Seeing our world through the eyes of a migratory bird is quite a haunting experience. Something about their visual system enables them to ‘see’ our planet’s magnetic field, a clever trick of quantum physics and biochemistry that helps them navigate great distances.
Now, for the first time ever, scientists from the University of Tokyo have observed an important reaction that is supposed to be behind the birds and numerous other creatures, to see the direction of the poles of the planet.
Importantly, it has been proven that quantum physics directly influences a biochemical reaction in a cell – something we have long assumed, but have not seen in action before.
Using a custom microscope that is sensitive to light flashes of light, the team looked at a culture of human cells that contain a special light-sensitive material that responds dynamically to changes in a magnetic field.
A cell’s fluorescence fades as a magnetic field moves across it. (Ikeya and Woodward, CC BY)
The change observed by the researchers in the laboratory is consistent with what would be expected if a peculiar quantum effect were responsible for the illuminating response.
“We have not altered or added anything to these cells,” says biophysicist Jonathan Woodward.

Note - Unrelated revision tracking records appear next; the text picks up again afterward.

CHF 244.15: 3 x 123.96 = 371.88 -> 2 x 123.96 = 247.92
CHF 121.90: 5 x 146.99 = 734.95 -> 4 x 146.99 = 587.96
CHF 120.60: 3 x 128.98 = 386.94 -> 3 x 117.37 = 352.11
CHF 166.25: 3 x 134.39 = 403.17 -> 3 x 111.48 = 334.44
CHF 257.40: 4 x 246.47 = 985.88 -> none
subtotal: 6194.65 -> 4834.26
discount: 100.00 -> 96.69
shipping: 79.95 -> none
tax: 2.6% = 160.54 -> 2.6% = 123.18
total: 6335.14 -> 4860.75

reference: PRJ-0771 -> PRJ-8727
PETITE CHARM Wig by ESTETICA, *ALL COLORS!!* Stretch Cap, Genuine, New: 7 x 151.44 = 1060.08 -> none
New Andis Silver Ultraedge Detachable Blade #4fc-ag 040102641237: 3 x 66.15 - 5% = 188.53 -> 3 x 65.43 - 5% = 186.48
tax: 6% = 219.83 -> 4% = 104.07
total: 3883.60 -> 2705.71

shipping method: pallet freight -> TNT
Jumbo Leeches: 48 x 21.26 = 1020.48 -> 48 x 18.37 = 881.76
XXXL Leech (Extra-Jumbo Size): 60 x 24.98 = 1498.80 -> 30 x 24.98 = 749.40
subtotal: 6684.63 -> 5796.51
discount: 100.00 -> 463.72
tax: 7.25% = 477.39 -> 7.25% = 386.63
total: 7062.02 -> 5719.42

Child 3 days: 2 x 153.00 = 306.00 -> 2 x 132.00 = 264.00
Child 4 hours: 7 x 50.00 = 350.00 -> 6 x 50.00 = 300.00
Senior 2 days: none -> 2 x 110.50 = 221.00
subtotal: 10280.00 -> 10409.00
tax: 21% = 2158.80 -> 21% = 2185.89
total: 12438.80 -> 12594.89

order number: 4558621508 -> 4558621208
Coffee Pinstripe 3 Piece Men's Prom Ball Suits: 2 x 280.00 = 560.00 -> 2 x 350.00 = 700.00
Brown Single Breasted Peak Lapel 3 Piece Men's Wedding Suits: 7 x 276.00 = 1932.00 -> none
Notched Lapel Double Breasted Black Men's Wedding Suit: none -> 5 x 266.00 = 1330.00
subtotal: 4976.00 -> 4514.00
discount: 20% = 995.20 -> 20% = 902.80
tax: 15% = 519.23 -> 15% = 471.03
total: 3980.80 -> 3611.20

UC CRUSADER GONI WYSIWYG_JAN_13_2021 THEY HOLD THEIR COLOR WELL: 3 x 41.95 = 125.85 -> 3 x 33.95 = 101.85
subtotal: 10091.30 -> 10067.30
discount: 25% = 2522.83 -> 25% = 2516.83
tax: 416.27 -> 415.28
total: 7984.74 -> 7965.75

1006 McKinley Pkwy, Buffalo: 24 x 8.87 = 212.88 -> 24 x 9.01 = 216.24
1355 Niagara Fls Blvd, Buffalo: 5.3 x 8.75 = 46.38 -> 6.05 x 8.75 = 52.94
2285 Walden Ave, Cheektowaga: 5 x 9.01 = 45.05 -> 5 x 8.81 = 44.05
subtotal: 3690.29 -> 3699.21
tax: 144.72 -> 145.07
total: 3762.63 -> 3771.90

“We think we have very strong evidence that we have observed a purely quantum mechanical process that affects the chemical activity at the cellular level.”
How can cells, especially human cells, respond to magnetic fields?
Although there are several hypotheses, many researchers think that the ability is due to a unique quantum reaction involving photoreceptors called cryptochromes.
Kirtptochrome occurs in the cells of many species and is involved in the regulation of circadian rhythms. In species of migratory birds, dogs and other species, they are associated with the mysterious ability to detect magnetic fields.
Although most of us cannot see magnetic fields, our cells certainly contain cryptochromes. And there is evidence that humans, though unaware, are still capable of detecting Earth’s magnetism.
To see the reaction within cryptocurrencies in action, the researchers bathed a culture of human cells that contain cryptochromes in blue light, causing them to fluoresce poorly. As they glowed, the team repeatedly swept magnetic fields of different frequencies across the cells.
They found that each time the magnetic file moved across the cells, their fluorescent dipped about 3.5 percent – enough to show a direct reaction.
How can a magnetic field affect a photoreceptor?
It all comes down to something called spin – an innate property of electrons.
We already know that spin is significantly affected by magnetic fields. Arrange electrons correctly around an atom and collect enough of them in one place, and the resulting mass of matter can be moved by using only a weak magnetic field like the one surrounding our planet.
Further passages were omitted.